EXERCISE DIRECTIONS
Set out exactly every line of the entries below, starting at the line that holds "jacko lantern | y: -55 -> -50" and stopping after the line that holds "emerald | y: -49 -> -44".

☆ ☆ ☆

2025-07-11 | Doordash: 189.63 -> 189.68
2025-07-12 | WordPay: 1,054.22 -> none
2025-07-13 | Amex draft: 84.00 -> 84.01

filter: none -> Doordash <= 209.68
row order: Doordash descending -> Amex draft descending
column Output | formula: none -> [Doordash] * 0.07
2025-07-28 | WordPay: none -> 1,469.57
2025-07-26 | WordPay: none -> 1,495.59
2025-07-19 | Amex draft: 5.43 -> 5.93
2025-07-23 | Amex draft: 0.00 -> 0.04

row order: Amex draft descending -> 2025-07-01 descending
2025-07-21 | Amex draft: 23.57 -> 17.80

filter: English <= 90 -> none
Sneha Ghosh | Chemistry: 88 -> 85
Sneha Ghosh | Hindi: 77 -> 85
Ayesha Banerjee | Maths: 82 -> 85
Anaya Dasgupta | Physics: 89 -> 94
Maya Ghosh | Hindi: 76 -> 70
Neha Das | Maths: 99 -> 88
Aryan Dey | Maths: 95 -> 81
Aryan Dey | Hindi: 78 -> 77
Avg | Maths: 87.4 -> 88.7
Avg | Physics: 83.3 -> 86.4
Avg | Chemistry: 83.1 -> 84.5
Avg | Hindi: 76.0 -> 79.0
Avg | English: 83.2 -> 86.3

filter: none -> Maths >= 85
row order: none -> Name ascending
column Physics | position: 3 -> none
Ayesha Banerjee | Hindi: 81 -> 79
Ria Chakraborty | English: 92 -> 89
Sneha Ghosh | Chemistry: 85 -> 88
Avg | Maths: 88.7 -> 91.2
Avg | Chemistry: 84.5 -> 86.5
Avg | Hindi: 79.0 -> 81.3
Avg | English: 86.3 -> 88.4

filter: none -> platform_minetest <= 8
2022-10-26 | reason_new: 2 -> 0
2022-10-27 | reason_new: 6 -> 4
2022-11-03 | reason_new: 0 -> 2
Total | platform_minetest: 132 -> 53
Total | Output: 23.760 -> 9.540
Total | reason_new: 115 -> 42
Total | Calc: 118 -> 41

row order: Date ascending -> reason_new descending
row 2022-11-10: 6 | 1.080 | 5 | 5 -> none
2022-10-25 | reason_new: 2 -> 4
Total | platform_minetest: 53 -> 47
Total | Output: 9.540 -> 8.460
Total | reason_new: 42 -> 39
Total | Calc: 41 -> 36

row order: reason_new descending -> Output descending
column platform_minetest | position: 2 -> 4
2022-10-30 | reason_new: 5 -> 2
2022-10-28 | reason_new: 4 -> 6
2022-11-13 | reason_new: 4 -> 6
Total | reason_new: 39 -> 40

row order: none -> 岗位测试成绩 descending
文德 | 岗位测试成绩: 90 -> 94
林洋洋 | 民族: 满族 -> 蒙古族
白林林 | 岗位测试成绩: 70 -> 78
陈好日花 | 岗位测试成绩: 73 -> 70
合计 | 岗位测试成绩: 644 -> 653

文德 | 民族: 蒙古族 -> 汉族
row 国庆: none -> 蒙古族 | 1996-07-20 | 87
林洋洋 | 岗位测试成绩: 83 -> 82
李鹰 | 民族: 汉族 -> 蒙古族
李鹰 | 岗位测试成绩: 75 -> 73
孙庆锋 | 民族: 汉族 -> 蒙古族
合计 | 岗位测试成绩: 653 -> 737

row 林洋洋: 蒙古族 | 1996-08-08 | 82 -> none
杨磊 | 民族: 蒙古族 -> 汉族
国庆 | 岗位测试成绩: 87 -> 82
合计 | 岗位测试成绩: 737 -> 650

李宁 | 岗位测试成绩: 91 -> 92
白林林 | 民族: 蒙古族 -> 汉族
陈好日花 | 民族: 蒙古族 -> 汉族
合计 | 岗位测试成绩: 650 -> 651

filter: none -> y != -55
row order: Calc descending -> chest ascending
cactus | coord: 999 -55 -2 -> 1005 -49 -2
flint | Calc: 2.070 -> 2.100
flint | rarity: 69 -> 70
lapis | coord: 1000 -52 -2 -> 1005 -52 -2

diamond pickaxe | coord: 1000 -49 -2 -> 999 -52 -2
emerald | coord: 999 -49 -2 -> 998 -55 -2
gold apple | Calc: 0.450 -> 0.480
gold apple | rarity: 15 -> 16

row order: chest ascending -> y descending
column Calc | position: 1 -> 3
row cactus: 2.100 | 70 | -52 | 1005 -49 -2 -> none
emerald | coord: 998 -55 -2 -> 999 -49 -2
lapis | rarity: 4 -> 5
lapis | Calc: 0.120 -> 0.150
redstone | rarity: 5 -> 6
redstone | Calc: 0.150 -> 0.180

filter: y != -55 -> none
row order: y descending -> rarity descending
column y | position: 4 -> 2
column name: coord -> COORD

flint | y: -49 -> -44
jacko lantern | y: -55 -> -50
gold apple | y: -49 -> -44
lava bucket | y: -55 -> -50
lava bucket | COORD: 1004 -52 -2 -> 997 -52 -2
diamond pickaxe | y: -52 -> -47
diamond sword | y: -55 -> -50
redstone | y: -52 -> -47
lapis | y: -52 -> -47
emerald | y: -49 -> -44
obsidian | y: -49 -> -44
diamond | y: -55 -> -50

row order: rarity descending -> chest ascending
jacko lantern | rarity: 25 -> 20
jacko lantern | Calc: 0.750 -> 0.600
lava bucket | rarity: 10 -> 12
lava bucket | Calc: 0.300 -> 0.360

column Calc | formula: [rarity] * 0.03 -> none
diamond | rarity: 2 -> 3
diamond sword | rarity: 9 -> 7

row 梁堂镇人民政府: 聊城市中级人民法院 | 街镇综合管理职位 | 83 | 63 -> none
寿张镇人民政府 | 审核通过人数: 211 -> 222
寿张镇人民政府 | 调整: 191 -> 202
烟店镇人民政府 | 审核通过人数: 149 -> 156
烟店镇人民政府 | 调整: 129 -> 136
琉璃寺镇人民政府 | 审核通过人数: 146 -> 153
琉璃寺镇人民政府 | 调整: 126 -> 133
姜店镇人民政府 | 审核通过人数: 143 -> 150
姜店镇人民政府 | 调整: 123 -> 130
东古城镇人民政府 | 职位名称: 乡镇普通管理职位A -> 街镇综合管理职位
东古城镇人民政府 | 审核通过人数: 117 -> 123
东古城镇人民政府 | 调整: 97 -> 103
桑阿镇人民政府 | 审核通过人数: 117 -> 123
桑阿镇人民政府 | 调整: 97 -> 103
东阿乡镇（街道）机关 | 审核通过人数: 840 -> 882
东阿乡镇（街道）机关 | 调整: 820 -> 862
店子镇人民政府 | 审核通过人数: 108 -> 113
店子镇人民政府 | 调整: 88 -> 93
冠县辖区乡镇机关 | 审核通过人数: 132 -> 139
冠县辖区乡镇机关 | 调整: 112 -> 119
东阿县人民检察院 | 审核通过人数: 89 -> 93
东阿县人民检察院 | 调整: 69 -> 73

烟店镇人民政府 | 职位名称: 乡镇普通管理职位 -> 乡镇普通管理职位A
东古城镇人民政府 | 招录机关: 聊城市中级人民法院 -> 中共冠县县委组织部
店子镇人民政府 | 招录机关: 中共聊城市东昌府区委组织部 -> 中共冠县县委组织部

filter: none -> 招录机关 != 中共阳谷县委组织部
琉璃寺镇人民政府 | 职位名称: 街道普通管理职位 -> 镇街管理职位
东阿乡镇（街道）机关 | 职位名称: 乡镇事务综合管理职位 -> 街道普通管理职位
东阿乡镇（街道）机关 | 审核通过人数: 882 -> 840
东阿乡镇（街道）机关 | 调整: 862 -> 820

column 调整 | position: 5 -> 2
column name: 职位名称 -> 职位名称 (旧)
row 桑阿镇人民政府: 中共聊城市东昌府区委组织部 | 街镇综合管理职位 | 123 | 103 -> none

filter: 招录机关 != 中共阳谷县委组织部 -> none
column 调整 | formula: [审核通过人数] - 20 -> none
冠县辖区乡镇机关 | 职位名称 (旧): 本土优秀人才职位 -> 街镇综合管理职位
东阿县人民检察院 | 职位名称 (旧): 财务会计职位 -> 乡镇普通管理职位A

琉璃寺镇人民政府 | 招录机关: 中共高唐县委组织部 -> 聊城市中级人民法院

☆ ☆ ☆

ANSWER FOR THE TASK
jacko lantern | y: -55 -> -50
gold apple | y: -49 -> -44
lava bucket | y: -55 -> -50
lava bucket | COORD: 1004 -52 -2 -> 997 -52 -2
diamond pickaxe | y: -52 -> -47
diamond sword | y: -55 -> -50
redstone | y: -52 -> -47
lapis | y: -52 -> -47
emerald | y: -49 -> -44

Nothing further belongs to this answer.